Imagine a Christmas tree.
Although there are thousands of different ones, you can only remember a few… yet your mind can make a forest out of those few. They are your "forest fractals."
When we dream, or daydream, we create mental images from all the different fractals stored in memory.
The psychologist Karl Jung theorized the existence within mankind of a "collective unconscious" containing archetypal images of many sorts… visual information transferred genetically from one generation to the next.
Thus, the version of reality we see, hear, smell, taste, feel and live seems to be a mixture of inherited as well as "real" fractals.
So it goes with my illustration work.
Using traditional and new media, I make fractals of the things I see around me, then recombine them to create imaginary versions that may look real, but which are illusions drawn from fractals.
That's the difference between photography and illustration.
Photographs require reality. Illustrations do not.
No matter how interpretive, photographs are "captures" of reality.
The process of making a photograph is, therefore, derivative.
On the other hand, no matter how realistic, an illustration is an illusion born of imagination, which never existed "out there."
The process of making an illustration, therefore, is creative.

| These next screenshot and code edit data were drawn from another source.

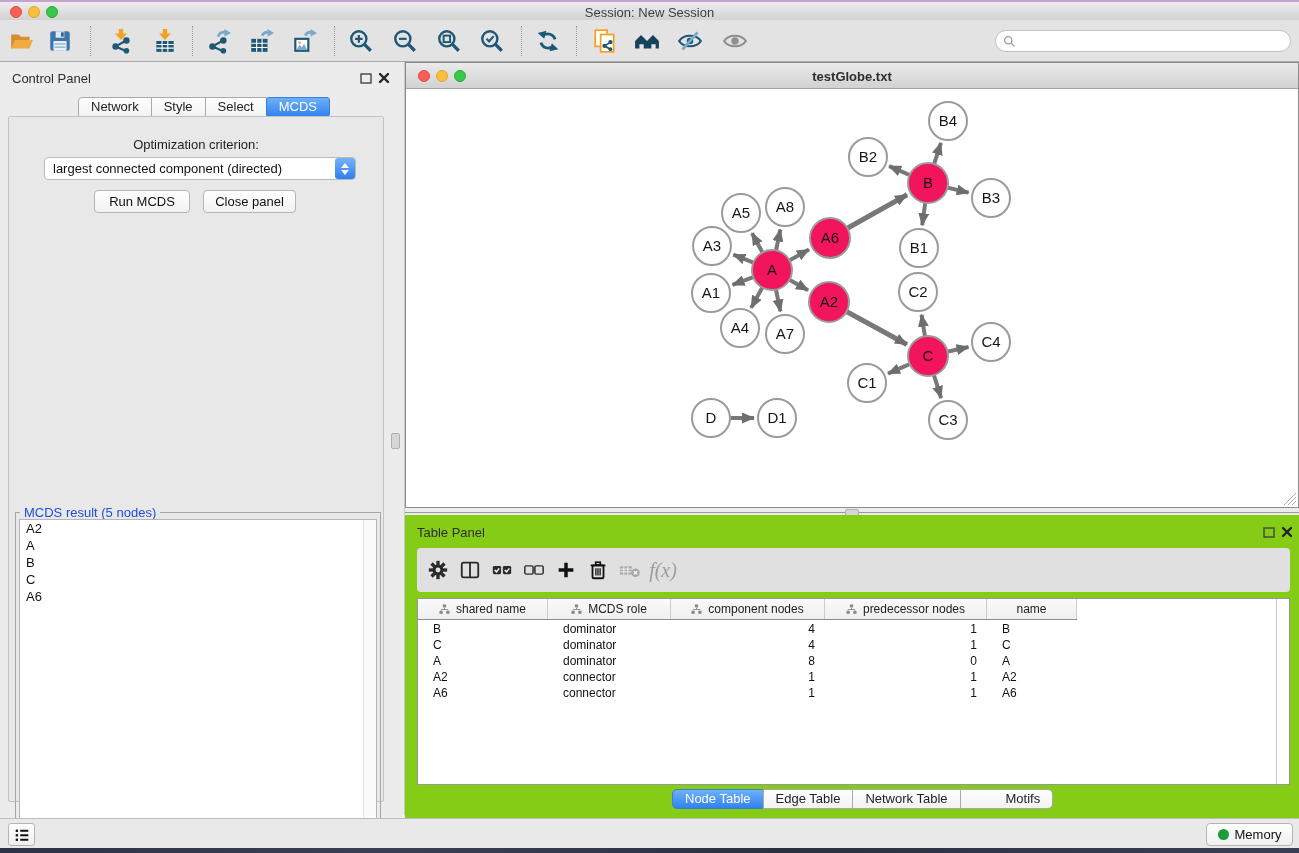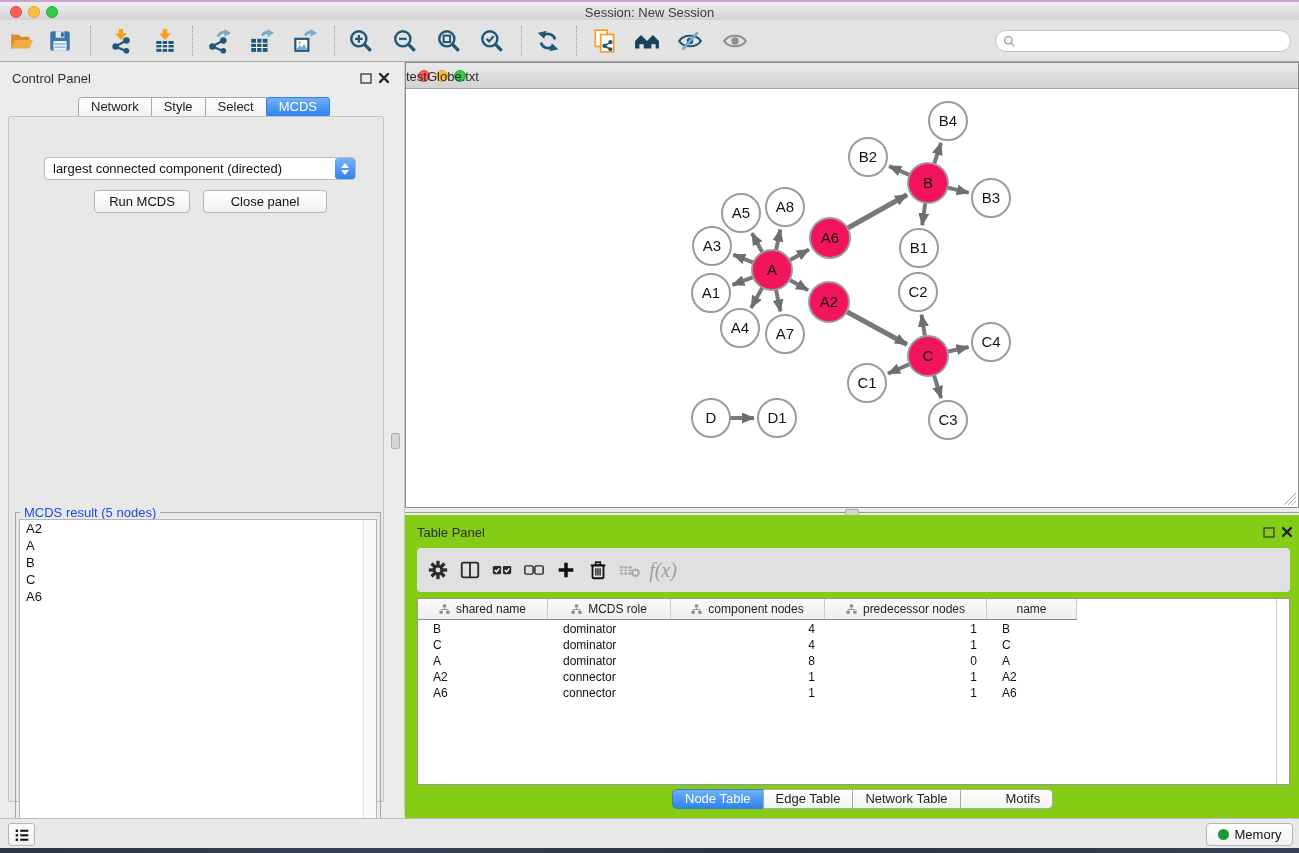--- a/index.html
+++ b/index.html
@@ -94,7 +94,7 @@
   #net-titlebar .tl.yel { left:30px; background:#fbbe3f; border:1px solid #dfa432; }
   #net-titlebar .tl.grn { left:48px; background:#35c84a; border:1px solid #2aa83d; }
   #net-titlebar .wtitle { position:absolute; left:0; right:0; top:6px;
-    text-align:left; font-size:13px; color:#2e2e2e; }
+    text-align:center; font-size:13px; color:#2e2e2e;font-weight:bold; }
   #net-canvas { position:absolute; left:0; top:26px; right:0; bottom:0; background:#fff; }
   #graph-svg { width:100%; height:100%; }
   #net-resize { position:absolute; right:1px; bottom:1px; width:14px; height:14px; }

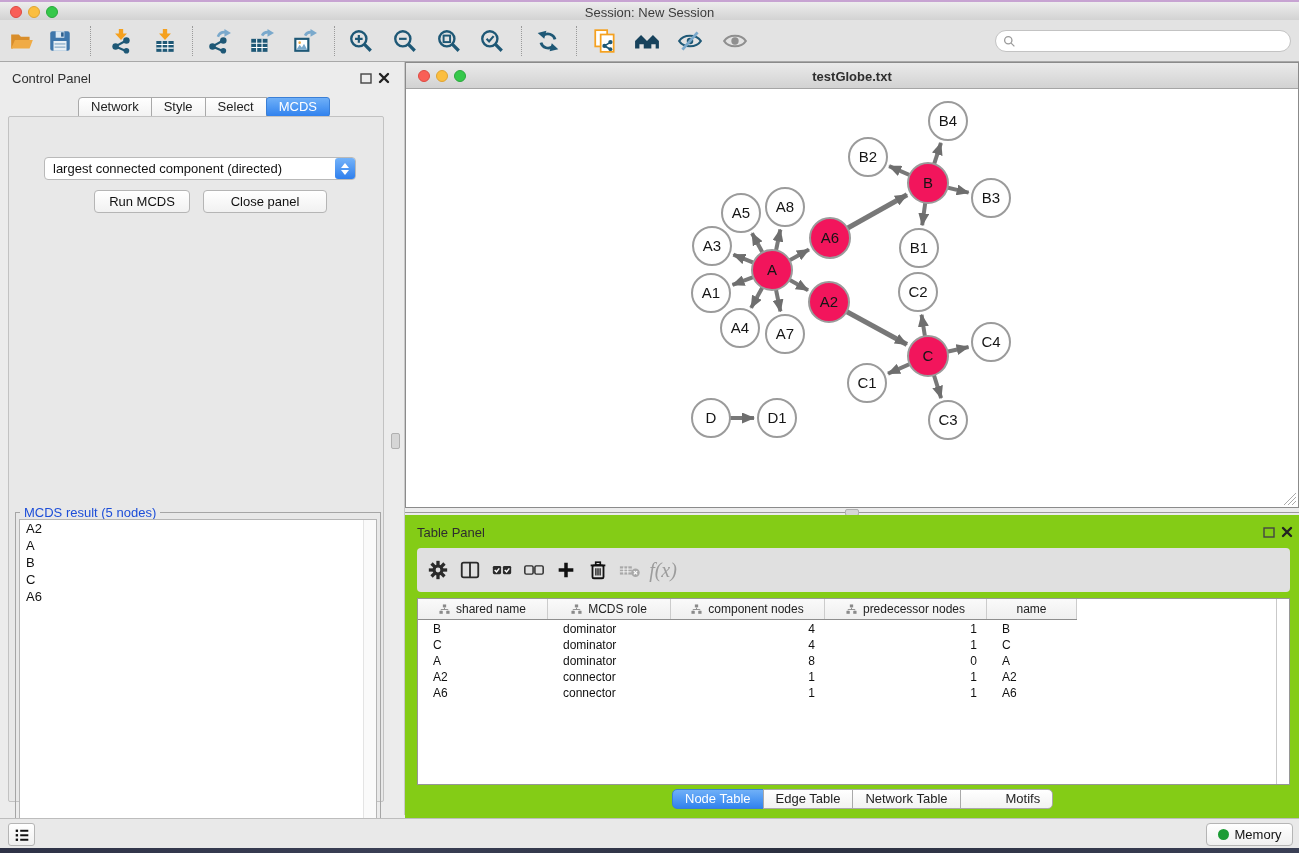--- a/index.html
+++ b/index.html
@@ -312,6 +312,7 @@
       <div class="tab active">MCDS</div>
     </div>
     <div id="cp-body">
+      <div id="opt-label">Optimization criterion:</div>
       <div id="opt-select">
         <div class="val">largest connected component (directed)</div>
         <div class="stepper">

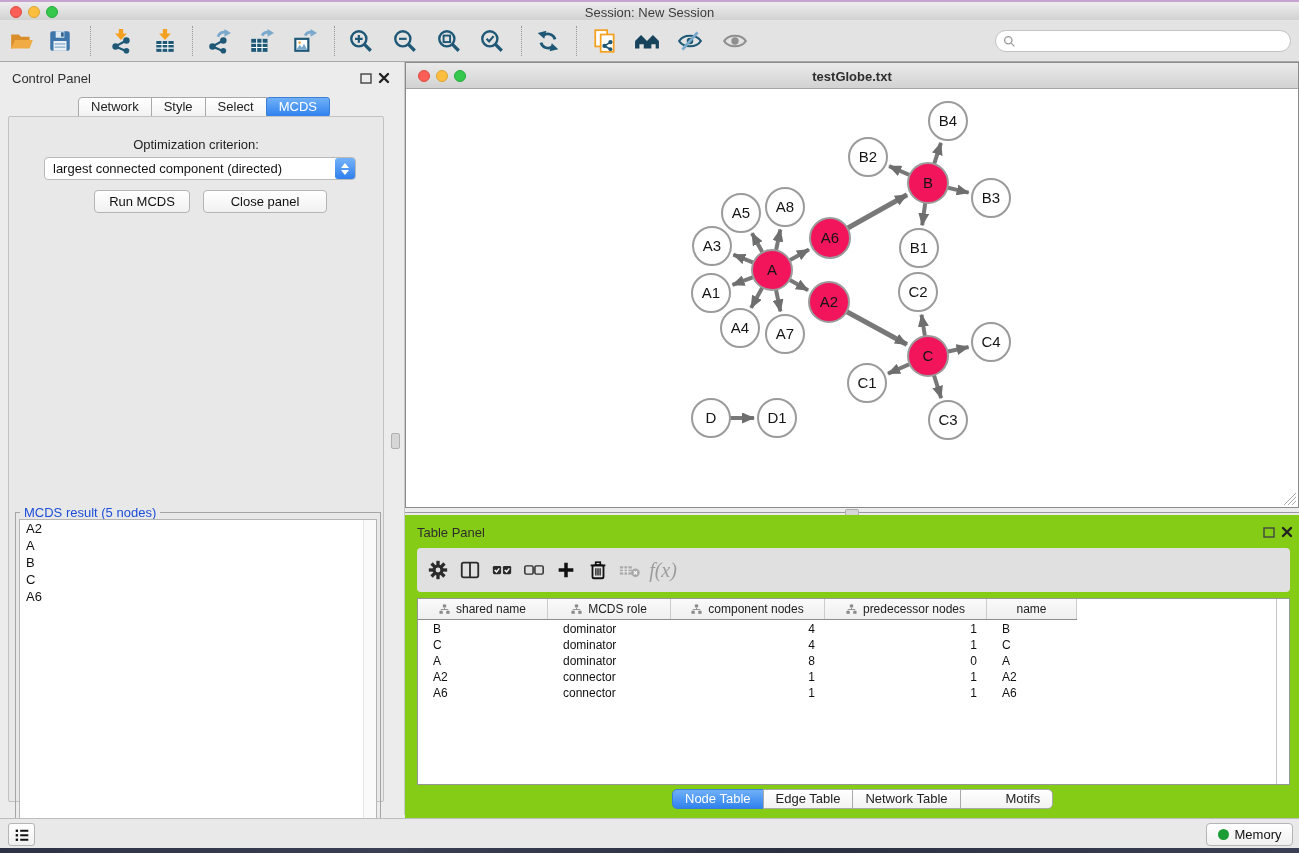--- a/index.html
+++ b/index.html
@@ -65,7 +65,7 @@
     border:1px solid #b5b5b5; border-radius:4px; font-size:13px; color:#111;
     display:flex; align-items:center; justify-content:center; }
   #btn-run { left:85px; width:96px; }
-  #btn-closepanel { left:194px; width:124px; }
+  #btn-closepanel { left:194px; width:93px; }
   #mcds-group { position:absolute; left:6px; top:395px; width:366px; height:338px;
     border:1px solid #a5a5a5; }
   #mcds-legend { position:absolute; left:4px; top:-8px; background:#e8e8e8;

As academic as that may sound, it is an important distinction because it enables the creation of a style and a body of work… more than a "mere" collection.
I'd sentimentally say my purpose is to provide a kind of souvenir… a reminiscence… because in French "souvenir" means "to remember."
My souvenirs are on steroids, presenting the world as I want it remembered… a dazzling array of hyper-realistic images that command attention and take you into their own world for a moment, to pause and consider another side of life.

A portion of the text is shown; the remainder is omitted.